1.2 Contact details of resource persons and institutions involved in the assessment and documentation of the Technology

Name of project which facilitated the documentation/ evaluation of the Technology (if relevant)

Land Use Based Mitigation for Resilient Climate Pathways (LANDMARC) {'additional_translations': {}, 'value': 6257, 'label': 'Name of the institution(s) which facilitated the documentation/ evaluation of the Technology (if relevant)', 'text': 'Sustainability & Resilience company (su-re.co) - Indonesia', 'template': 'raw'}

1.3 Conditions regarding the use of data documented through WOCAT

The compiler and key resource person(s) accept the conditions regarding the use of data documented through WOCAT:

Yes

1.4 Declaration on sustainability of the described Technology

Is the Technology described here problematic with regard to land degradation, so that it cannot be declared a sustainable land management technology?

No

Comments:

It can be declared a sustainable land management technology

2.1 Short description of the Technology

Definition of the Technology:

Approximately 20,000 hectares of degraded land is being rehabilitated land using assisted natural regeneration, enrichment planting and agroforestry. The resultant secondary forests and agroforests will have high values for ecotourism, sequester substantial amounts of carbon, produce a range of in-demand commodities (e.g., coffee, spices), generate bioenergy, and offer improved ecosystem services.
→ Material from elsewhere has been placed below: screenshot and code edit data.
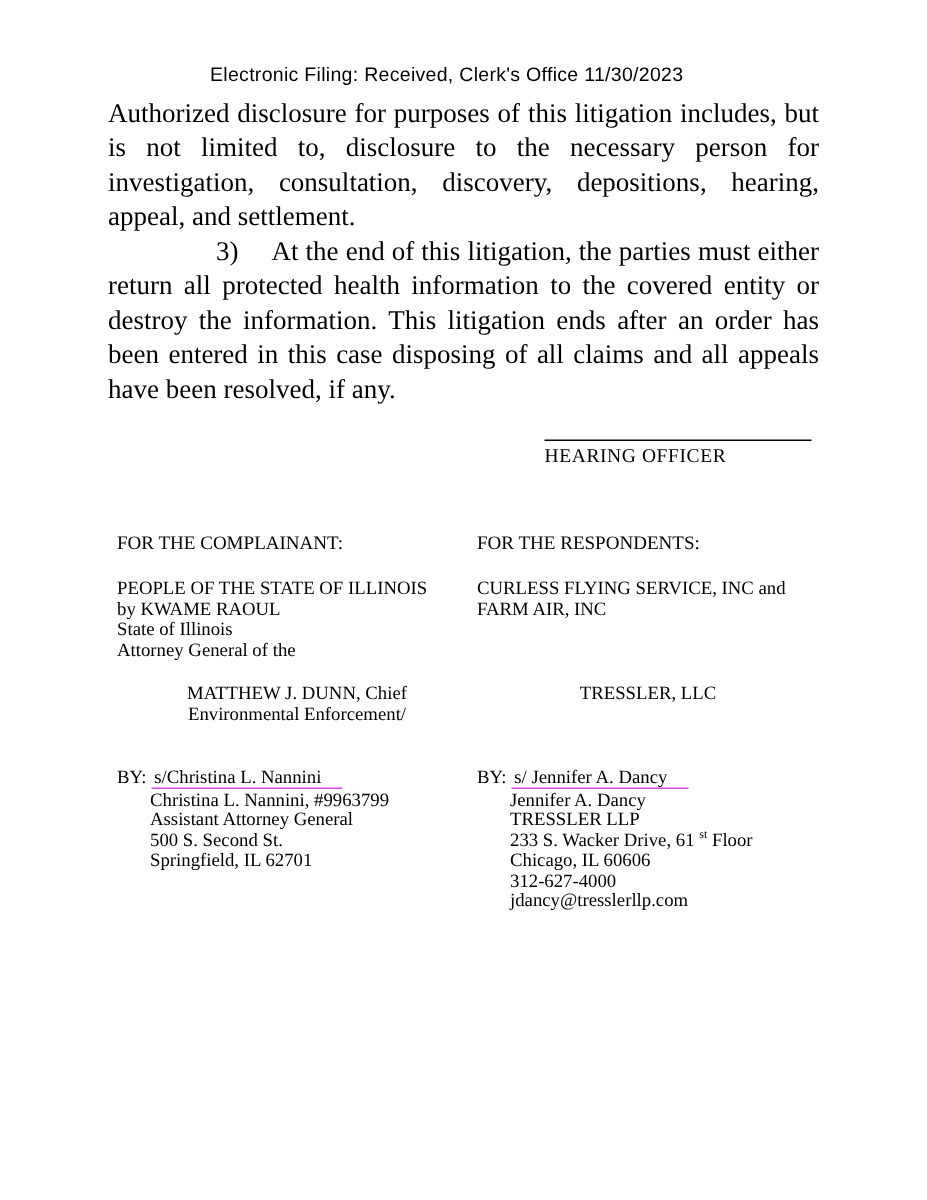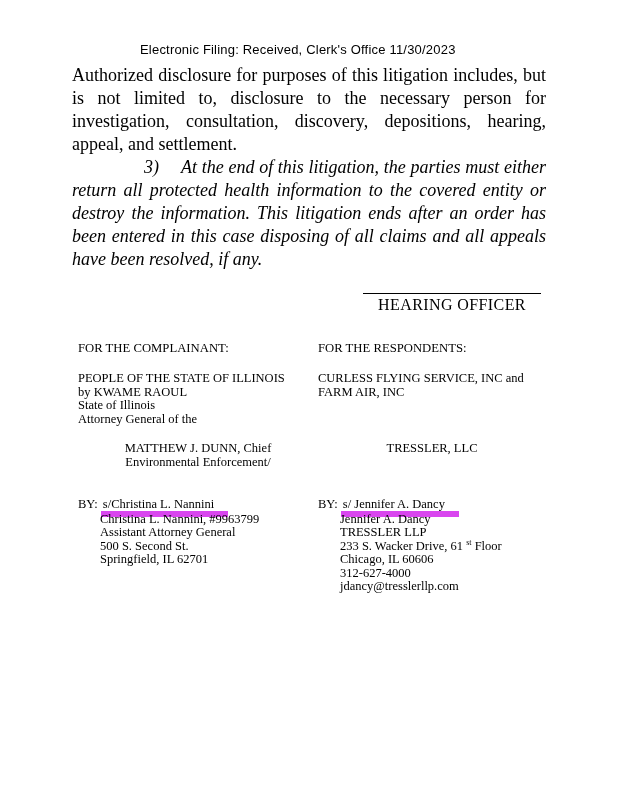"3) At the end of" .indent-first { font-style: italic -> none }
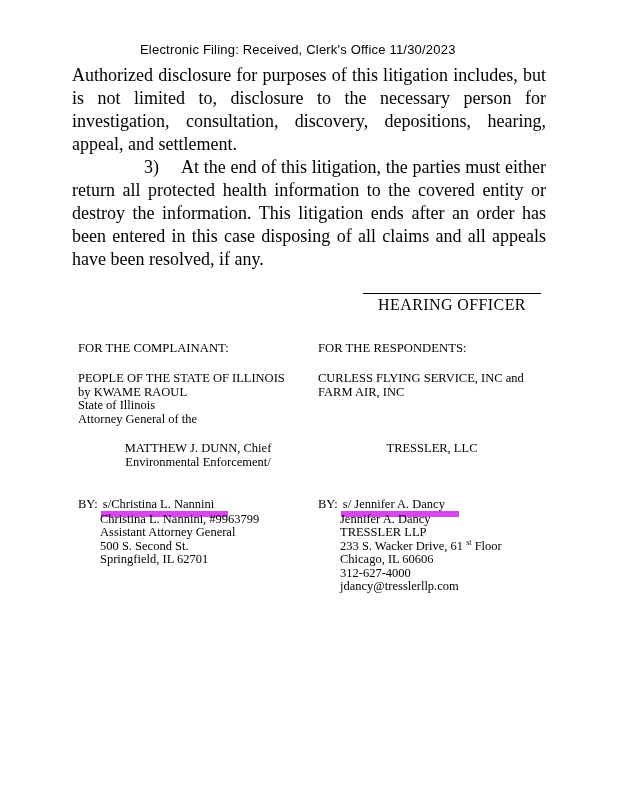"HEARING OFFICER" .ho-label { font-size: 16px -> 13px; text-align: center -> none }
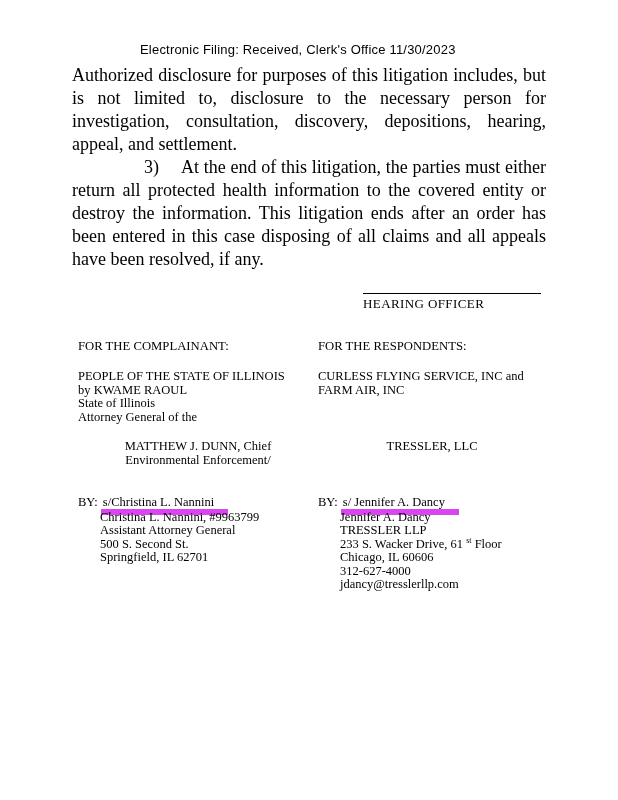"FOR THE COMPLAINANT:" .columns { margin-top: 28px -> 44px }
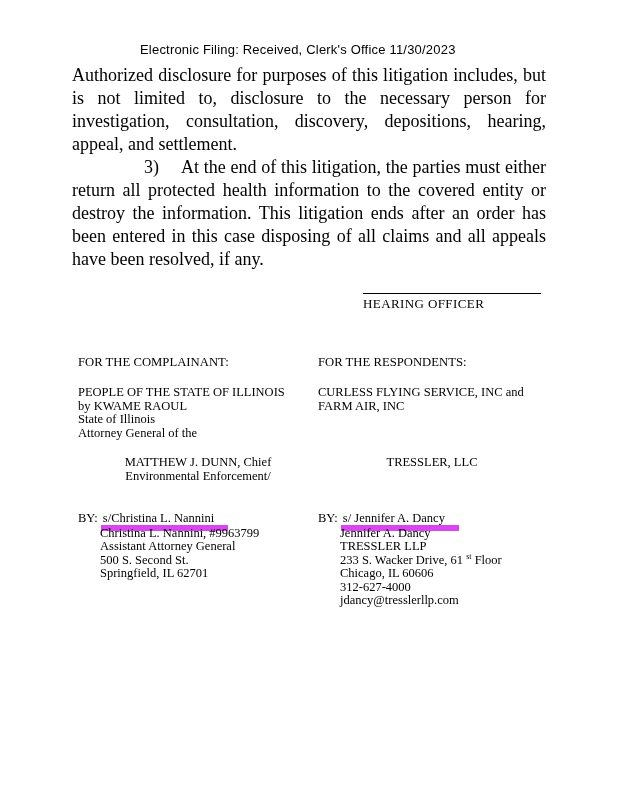"s/Christina L. Nannini" .sig { border-bottom: 6px solid #d946ef -> 1px solid #d946ef }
2.2 Detailed description of the Technology

Description:

A partnership of local communities and governments is, in collaboration with international and national development organizations, donors and investors, rehabilitating approximately 20,000 hectares of degraded forest and agricultural land using assisted natural regeneration, enrichment planting and agroforestry. The resultant secondary forests and agroforests will have high values for ecotourism, sequester substantial amounts of carbon, produce a range of in-demand commodities (e.g., coffee, spices), and generate bioenergy. They will also offer improved ecosystem services to Bali as a whole, which will be very valuable for the tourism industry, representing an opportunity for investment and payment for ecosystem services (PES).

In the first 20 hectares, around 1,600 trees were planted per hectare, consisting of Coffee Arabica Katimor and Local Avocado trees. In between, shrubs such as local cassava and root species already existed. The spacing followed recommendations from ICCRI (Indonesian Coffee and Cacao Research Institute) whereby 2-3 meters distance are placed in between coffee trees, with much further distances for the shade trees. For fertilization, local goat manure is primarily used and filled in the planting holes the size of 30cm x 30cm x 30cm.


Northeast Bali, Indonesia — which includes the Batur UNESCO Global Geopark — features approximately 135,000 ha of degraded land in the Government’s Forest Estate (‘Kawasan Hutan’), which is managed by the provincial government’s Forestry and Environment Agency (Dinas Kehutanan Dan Lingkungan Hidup Provinsi Bali/DKLH).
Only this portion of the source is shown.